Foreign Policy Blogs

The Gulf of Mexico Disaster

450gulf-blowout

(Reuters)

I would be remiss if I didn’t point you in the direction of this thoughtful and impassioned column today by Paul Krugman:  Drilling, Disaster, Denial.  Krugman is eloquent about our complacency. He attributes this, in part, to our many successes in fighting the visible manifestations of pollution:  smog-enveloped cities, burning rivers, garbage barges, etc.  He adds “This decline in concern would be fine if visible pollution were all that mattered – but it isn’t, of course. In particular, greenhouse gases pose a greater threat than smog or burning rivers ever did.”

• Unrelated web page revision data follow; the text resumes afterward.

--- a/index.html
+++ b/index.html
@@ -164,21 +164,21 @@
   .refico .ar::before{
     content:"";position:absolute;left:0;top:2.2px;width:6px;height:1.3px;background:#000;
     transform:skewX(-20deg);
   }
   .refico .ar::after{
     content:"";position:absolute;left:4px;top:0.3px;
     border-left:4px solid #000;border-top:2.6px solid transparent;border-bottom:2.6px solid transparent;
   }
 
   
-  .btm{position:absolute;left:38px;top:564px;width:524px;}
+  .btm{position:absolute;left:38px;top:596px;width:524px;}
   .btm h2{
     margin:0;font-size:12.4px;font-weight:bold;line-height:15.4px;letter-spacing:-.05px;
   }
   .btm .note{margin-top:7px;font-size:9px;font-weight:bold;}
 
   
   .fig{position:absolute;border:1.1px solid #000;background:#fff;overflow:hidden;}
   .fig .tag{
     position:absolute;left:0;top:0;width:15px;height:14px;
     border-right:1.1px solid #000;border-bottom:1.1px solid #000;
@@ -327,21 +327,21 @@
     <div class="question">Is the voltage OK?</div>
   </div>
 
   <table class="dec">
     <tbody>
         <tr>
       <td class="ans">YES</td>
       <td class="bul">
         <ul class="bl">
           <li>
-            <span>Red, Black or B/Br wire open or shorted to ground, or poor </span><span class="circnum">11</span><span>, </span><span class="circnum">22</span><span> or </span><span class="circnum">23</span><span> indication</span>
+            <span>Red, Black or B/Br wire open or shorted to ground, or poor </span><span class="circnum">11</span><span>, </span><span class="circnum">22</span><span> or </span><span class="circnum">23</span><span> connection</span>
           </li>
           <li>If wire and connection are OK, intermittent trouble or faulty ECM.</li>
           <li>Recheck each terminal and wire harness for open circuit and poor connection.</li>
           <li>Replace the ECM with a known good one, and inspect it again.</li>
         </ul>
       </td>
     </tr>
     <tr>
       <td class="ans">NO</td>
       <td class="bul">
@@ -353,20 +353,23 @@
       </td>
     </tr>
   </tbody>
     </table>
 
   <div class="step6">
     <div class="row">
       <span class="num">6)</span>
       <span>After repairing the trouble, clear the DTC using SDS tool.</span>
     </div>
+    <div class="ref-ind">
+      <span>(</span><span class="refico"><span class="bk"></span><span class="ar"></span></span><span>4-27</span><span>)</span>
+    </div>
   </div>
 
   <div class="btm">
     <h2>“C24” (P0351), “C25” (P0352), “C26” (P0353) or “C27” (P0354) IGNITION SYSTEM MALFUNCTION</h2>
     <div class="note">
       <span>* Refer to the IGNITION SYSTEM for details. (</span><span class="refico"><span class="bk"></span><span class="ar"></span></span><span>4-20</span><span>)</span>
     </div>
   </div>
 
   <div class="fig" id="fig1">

Yet, the evidence is abundant that we are heading into a climate crisis that will devastate life on this planet, just as the spill in the Gulf of Mexico is going to devastate not only wildlife but the livelihoods of hundreds of thousands of people.

As frustrated as I was by President Obama’s pronouncement a little over a month ago on offshore drilling, I wanted to give the man and his administration some slack.  He’s just trying to play some politics and win some votes, I reckoned.  Same as John Kerry in the Senate with his climate and energy vehicle.  But the blowout and spill in the Gulf of Mexico last week and the ensuing environmental devastation have had me really angry, and not just because of Obama’s opening up new, previously off-limits areas.  It’s because we have still not learned the lessons of oil and coal.  (Yes, and natural gas too, but that’s part of our ticket away from the fuel-based energy economy, at least for now.)  Fossil fuels are inherently dirty and will kill us if we don’t stop using them.  That’s a message that I’ve conveyed in many ways here at the blog.  It is a message that many environmentalists like me have been trying to convey for decades.  If the politicians will only listen a little better and think less about the votes – not to mention the money – then we might have a planet worth living on in a hundred years.

A student of mine quoted Rosalyn Carter recently in a note to me:  “A leader takes people where they want to go. A great leader takes people where they don’t necessarily want to go but ought to be.”  It’s past time we started leading ourselves away from our dependence on fossil fuels.